Several and diverse types of stimuli can induce senescence, including telomere attrition [5], oncogenic transformation [21], PTEN loss [96], mitochondrial dysfunction [97], cytosolic DNA [98], chemicals and genotoxic drugs [99, 100], disturbed blood flow [101], ultraviolet radiation [102], cell fusion [103], proteasome inhibition [104], or by melanocortin receptor 1 agonism [34]. The mechanisms by which senescence is executed also differ. While p16 (CDKN2A) plays a prominent role in oncogene-induced senescence [21], it is mainly p21 (CDKN1A) that mediates senescence during telomere loss [105] and embryonic development [11]. In hepatic tumour cells, however, it was shown that cells can evade senescence even when p16, p19, p21 and p53 are all expressed [106]. Moreover, the pro-senescence effect of p16 in human cells is more prominent than in mouse cells [107]. The DNA damage response mediates senescence as a result of telomere loss [105, 108] and in certain types of oncogene senescence [3], but not when senescence is elicited by mitochondrial dysfunction [97] or by developmental cues [11].

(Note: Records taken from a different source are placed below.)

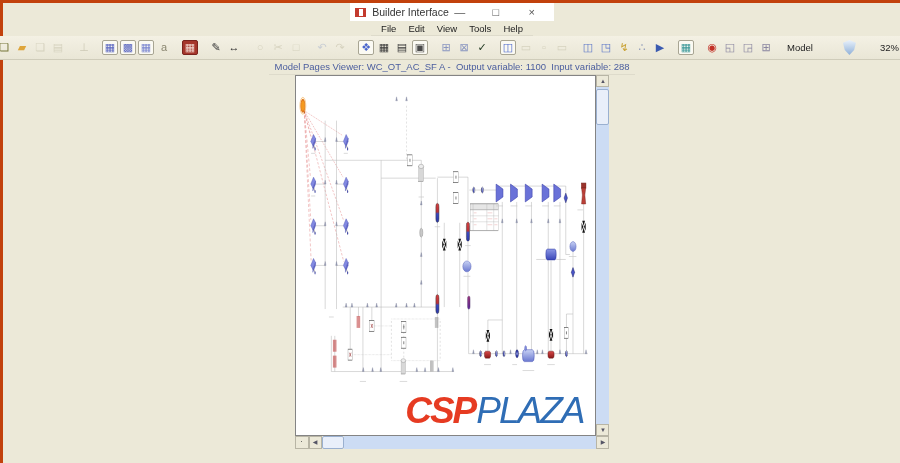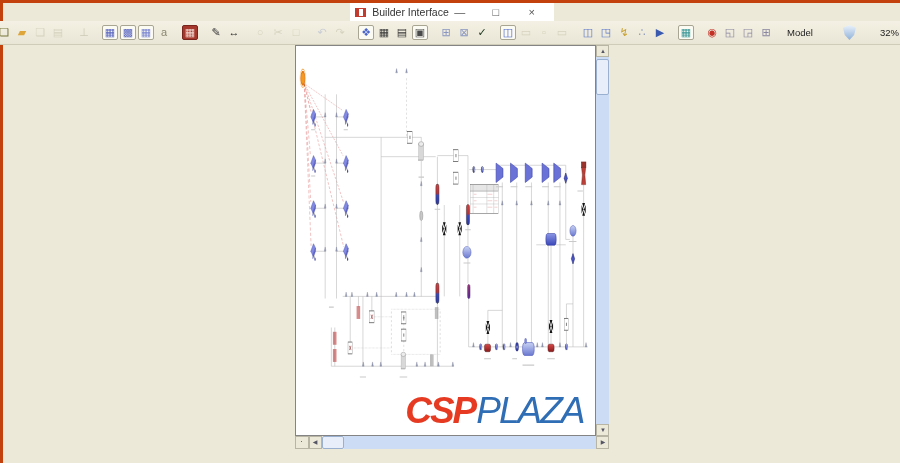"File" nav.menubar { html: none -> <nav> <span>File</span> <span>Edit</span> <span>View</span> <span>Tools</span> <span>Help</span> </nav> }
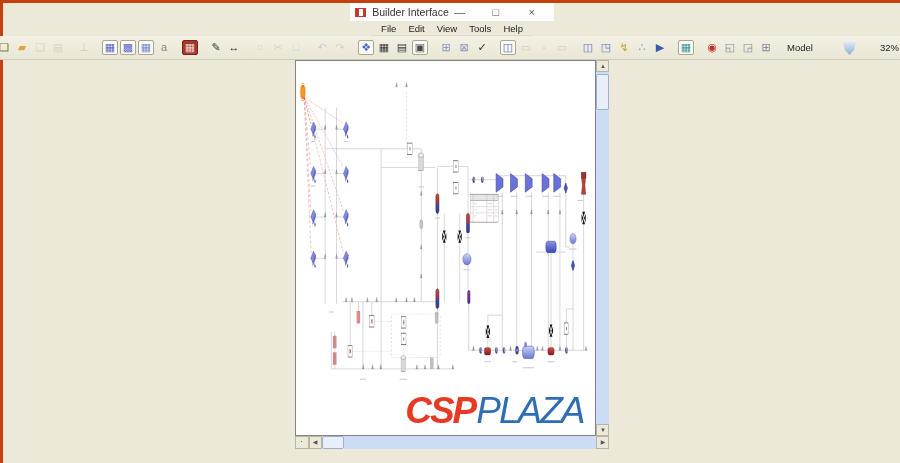"Model Pages Viewer: WC_OT_AC_SF A" div.infobar { html: none -> <div>Model Pages Viewer: WC_OT_AC_SF A - Output variable: 1100 Input variable: 288</div> }
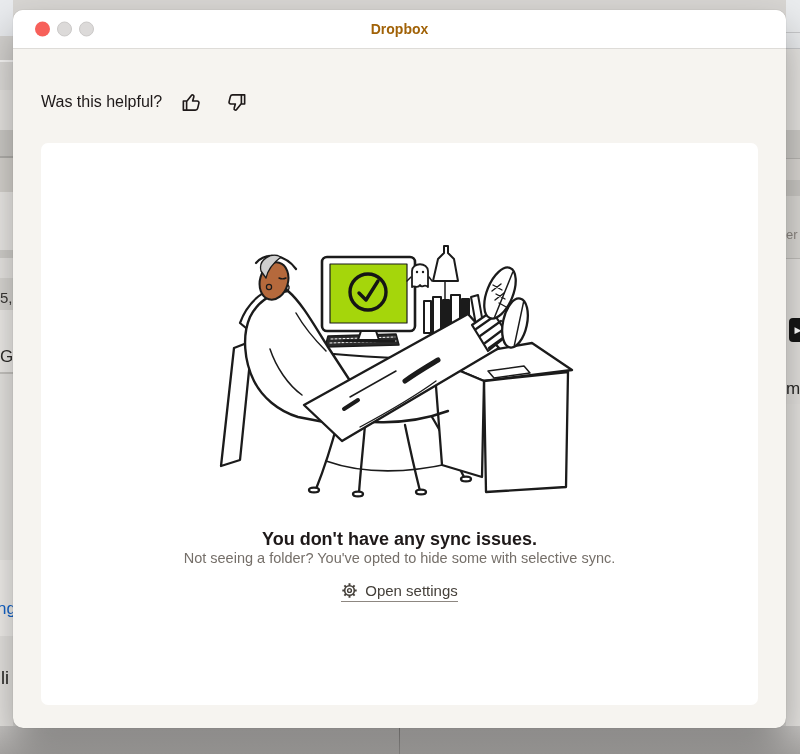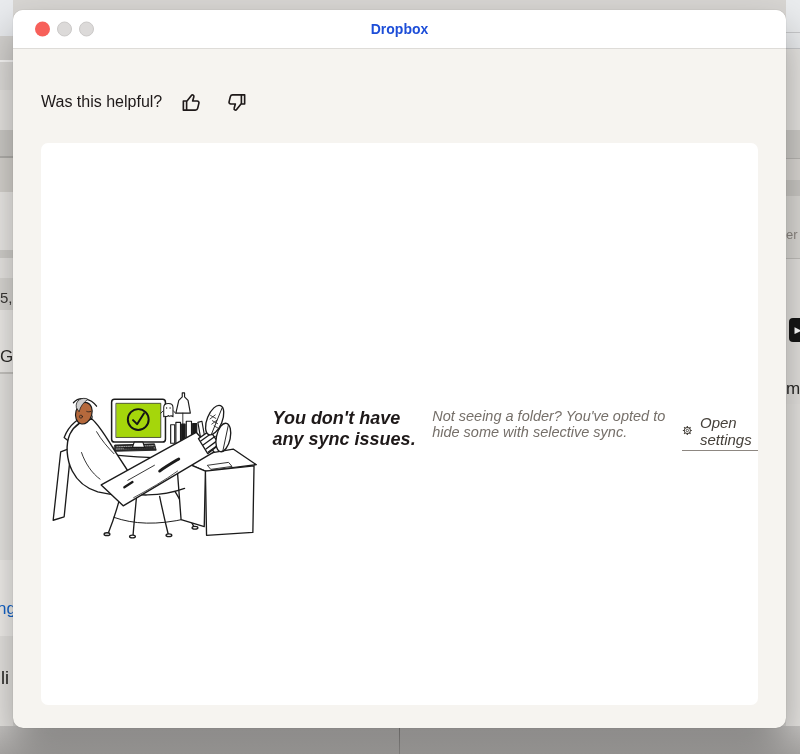"Dropbox" .win-title { color: #1d4ed8 -> #a16207 }
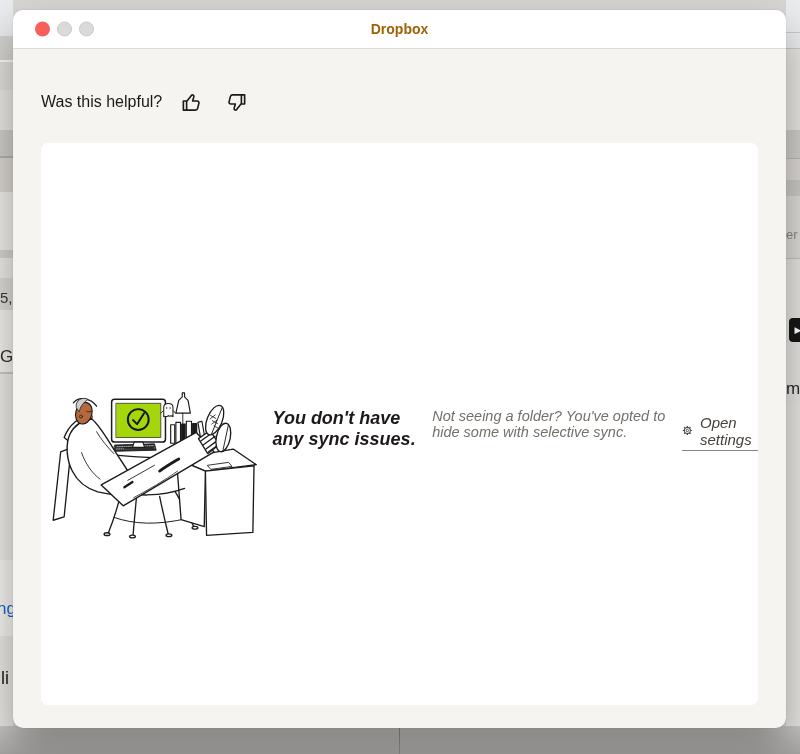"You don't have any sync" .card { flex-direction: none -> column; font-style: italic -> none }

Heterogeneity in the SASP composition is also well documented. Although in general terms, the SASP is typically described as pro-inflammatory, there are many examples in which this is not the case. Senescence induced by mitochondrial dysfunction in human fibroblasts lacks IL-1-related cytokines [97], and senescence induced by ectopic expression of p16 does not increase typical SASP cytokines like IL-6, IL-8 or CXCL-1 [109]. Senescence induced by proteasome inhibition in lung fibroblasts also leads to a predominantly non-inflammatory secretome [110]. In addition, atypical non-inflammatory SASP is also associated with senescence induction by certain drugs, like treatment with doxorubicin on endothelial cells [111] and MC1-selective ligands on synovial fibroblasts [34]. It has been suggested that persistent DNA damage mediates cytokine secretion by senescent cells [112] via the activation of NF-κB [113]. It might then be plausible that in those types of senescence processes lacking a DDR response, the resulting SASP will not be pro-inflammatory. It remains to be known which scenario will be more favourable to achieve resolution: a pro-inflammatory SASP able to call the immune system to induce clearance, or a silent SASP that does not cause damage to the surrounding tissues but may delay clearance.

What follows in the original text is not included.